The Welsh Labour leader, Carwyn Jones has rejected claims that he banned Corbyn from joining him on the assembly election campaign trail. But he said that because voting in Wales was imminent, and the UK parliament was sitting next week, it was unlikely Corbyn would have time to come.
The idea of a UK Labour leader not joining a campaign in one of the party’s traditional strongholds would have once been inconceivable.
Corbyn had been due to join Jones in south Wales on Friday for a visit to Bridgend College to highlight Welsh Labour’s manifesto pledge to create 100,000 apprenticeships. Jones’s visit went ahead – without the UK leader.
The Welsh leader expressed anger at the content of Livingstone’s comments but also frustration that the issue was distracting his party from getting their messages across.
Jones told the Guardian: “The decision [for the visit to be cancelled] was taken yesterday. There’s no question of me having banned him from Wales. I don’t have the power to do that, of course.

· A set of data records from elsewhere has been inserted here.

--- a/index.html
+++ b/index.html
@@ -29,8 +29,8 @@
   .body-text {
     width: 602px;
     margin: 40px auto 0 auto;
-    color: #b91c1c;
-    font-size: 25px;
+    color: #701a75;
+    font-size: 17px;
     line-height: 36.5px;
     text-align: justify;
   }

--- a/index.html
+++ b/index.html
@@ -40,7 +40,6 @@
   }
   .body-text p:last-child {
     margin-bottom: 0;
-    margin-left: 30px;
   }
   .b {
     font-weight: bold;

“Yesterday we saw what happened with Ken Livingstone. We knew that if he came today the day would be entirely about Ken Livingstone and we’re here to spend a day talking about the Welsh election on Thursday. From our point of view, it’s very important to focus on the Welsh election campaign.”
On Livingstone’s comments and suspension, he said: “Enough’s enough. How many times is he going to do this? He knew exactly what he was doing yesterday. This is not somebody who is inexperienced. It was deliberate. In Welsh Labour we operate a zero tolerance policy – there is no way I’d have somebody with these views inside Welsh Labour. I expect the same in UK Labour.”

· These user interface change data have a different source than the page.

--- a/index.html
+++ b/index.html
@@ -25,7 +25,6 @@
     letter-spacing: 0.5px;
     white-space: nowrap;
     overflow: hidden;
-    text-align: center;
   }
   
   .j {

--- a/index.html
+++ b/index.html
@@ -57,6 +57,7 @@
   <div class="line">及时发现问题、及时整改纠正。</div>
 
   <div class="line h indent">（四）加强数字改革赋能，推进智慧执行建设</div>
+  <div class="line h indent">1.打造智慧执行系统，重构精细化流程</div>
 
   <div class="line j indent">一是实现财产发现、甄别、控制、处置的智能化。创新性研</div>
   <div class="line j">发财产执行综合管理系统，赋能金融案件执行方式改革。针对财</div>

Asked if Livingstone would have even known an election was taking place, Jones said: “No – he lives in the London bubble, [he] wouldn’t have thought about the elections elsewhere. From our perspective I’m not going to pretend that these comments were anything other than unhelpful yesterday. Sometimes I do wish that some of our politicians would focus on the fact we are having elections across the UK.”
Welsh Labour has mixed views over whether Corbyn is positive or negative for their campaign. Before the campaign, Jones told the Guardian Welsh Labour would attempt to distance itself from the UK party and the infighting that had blighted Corbyn’s leadership during its campaign.

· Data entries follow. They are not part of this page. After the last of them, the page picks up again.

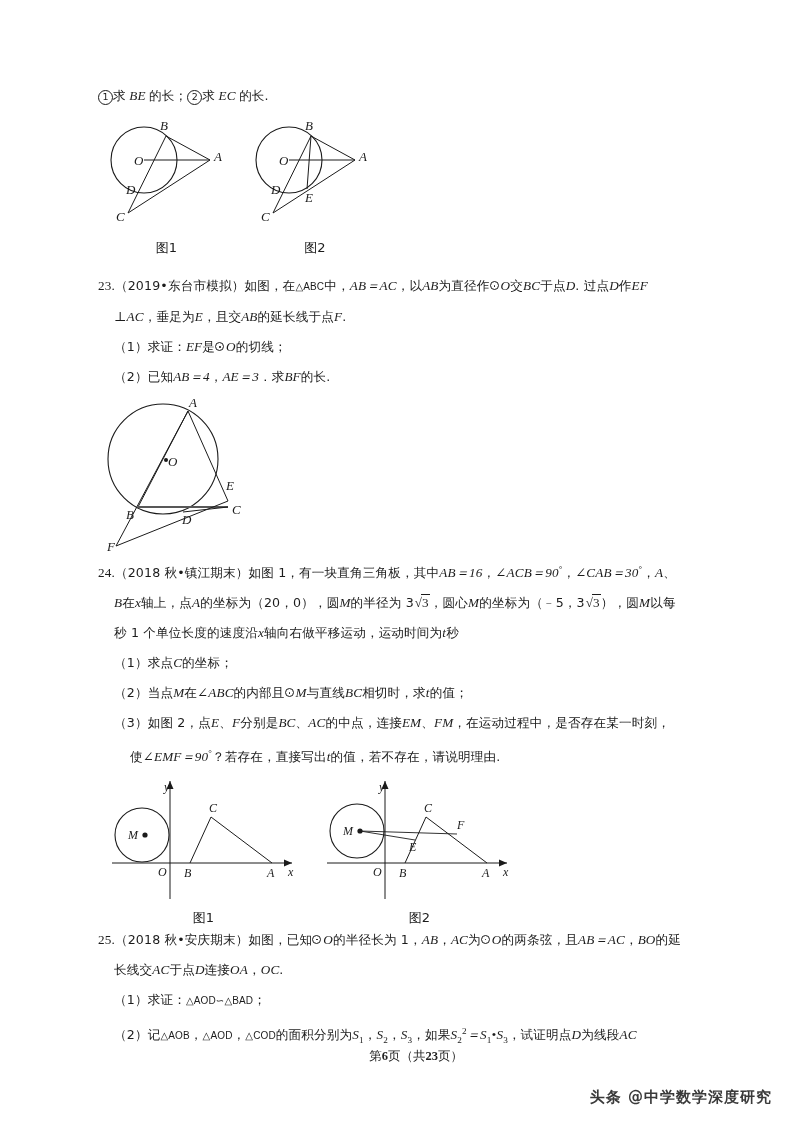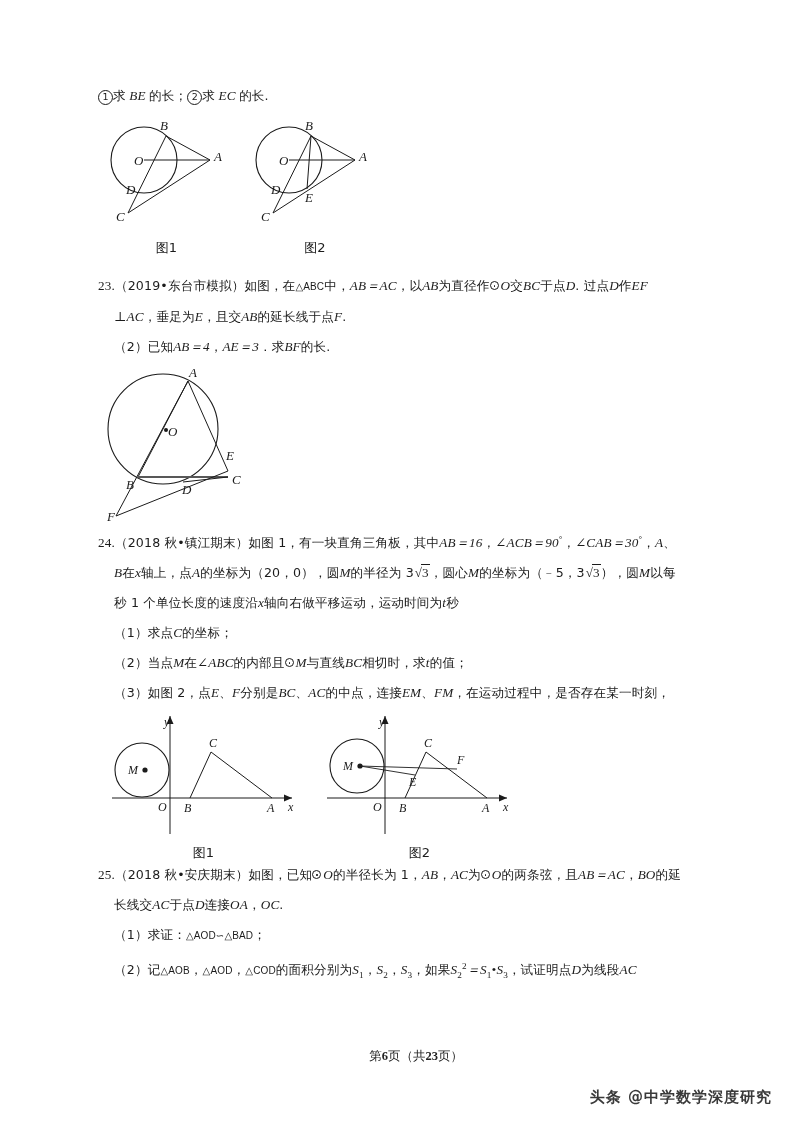--- a/index.html
+++ b/index.html
@@ -190,6 +190,9 @@
   </div>
   <div class="line indent">
     <span>⊥</span><span class="it">AC</span><span class="cn">，垂足为</span><span class="it">E</span><span class="cn">，且交</span><span class="it">AB</span><span class="cn">的延长线于点</span><span class="it">F</span><span class="cn">.</span>
+  </div>
+  <div class="line indent">
+    <span class="cn">（1）</span><span class="cn">求证：</span><span class="it">EF</span><span class="cn">是</span><span class="circ-o"></span><span class="it">O</span><span class="cn">的切线；</span>
   </div>
   <div class="line indent">
     <span class="cn">（2）</span><span class="cn">已知</span><span class="it">AB＝4</span><span class="cn">，</span><span class="it">AE＝3</span><span class="cn">．求</span><span class="it">BF</span><span class="cn">的长.</span>

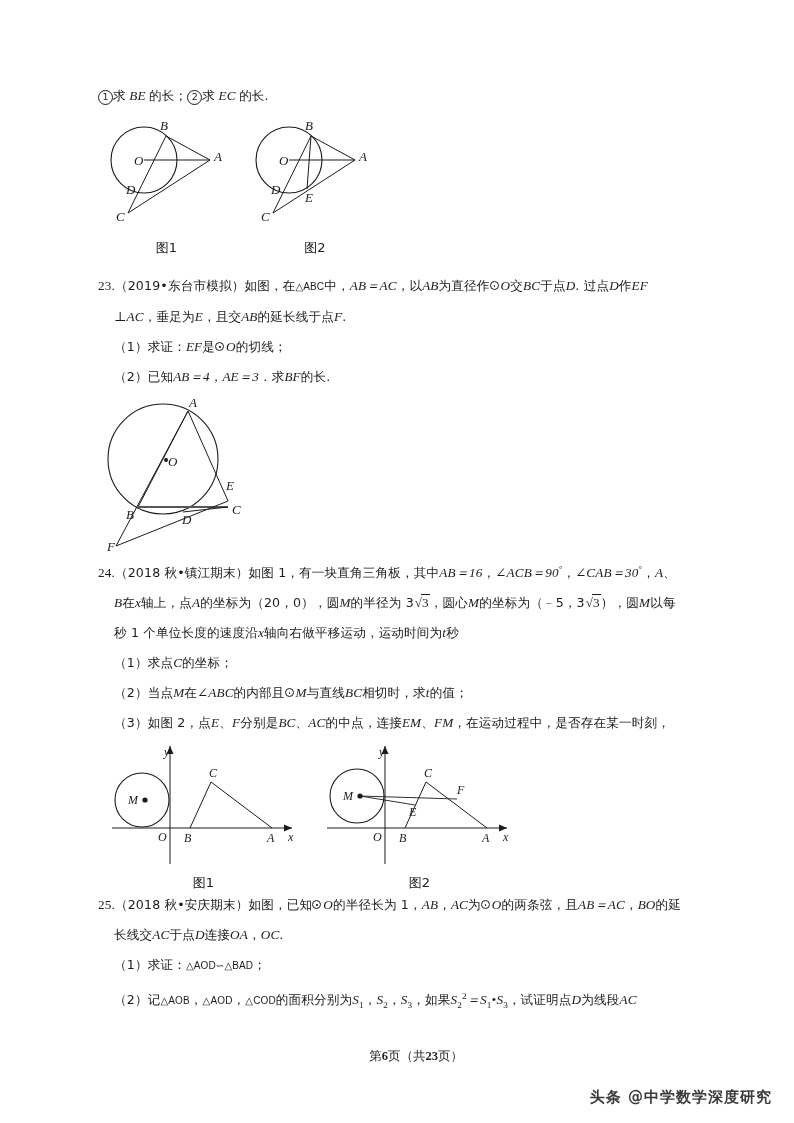--- a/index.html
+++ b/index.html
@@ -236,6 +236,9 @@
   </div>
   <div class="line indent">
     <span class="cn">（3）</span><span class="cn">如图 2，点</span><span class="it">E</span><span class="cn">、</span><span class="it">F</span><span class="cn">分别是</span><span class="it">BC</span><span class="cn">、</span><span class="it">AC</span><span class="cn">的中点，连接</span><span class="it">EM</span><span class="cn">、</span><span class="it">FM</span><span class="cn">，在运动过程中，是否存在某一时刻，</span>
+  </div>
+  <div class="line indent" style="padding-left:32px;">
+    <span class="cn">使</span><span class="it">∠EMF＝90</span><span class="deg">°</span><span class="cn">？若存在，直接写出</span><span class="it">t</span><span class="cn">的值，若不存在，请说明理由.</span>
   </div>
 
   <div class="figs" style="height:148px; margin-top:4px;">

On Friday, he said Corbyn was playing better now: “On the doorstep it’s fair to say we get mixed views. Fewer people are raising him as an issue and the reaction is more mixed. Some months ago the reaction was more negative. Not now – it’s much more balanced.”
Jones said the visit was cancelled after conversations between his office and Corbyn’s. “I was looking forward to welcoming him to Wales,” he added. Labour governed during the last assembly with 30 of the 60 seats. Polls have them winning about 28 seats.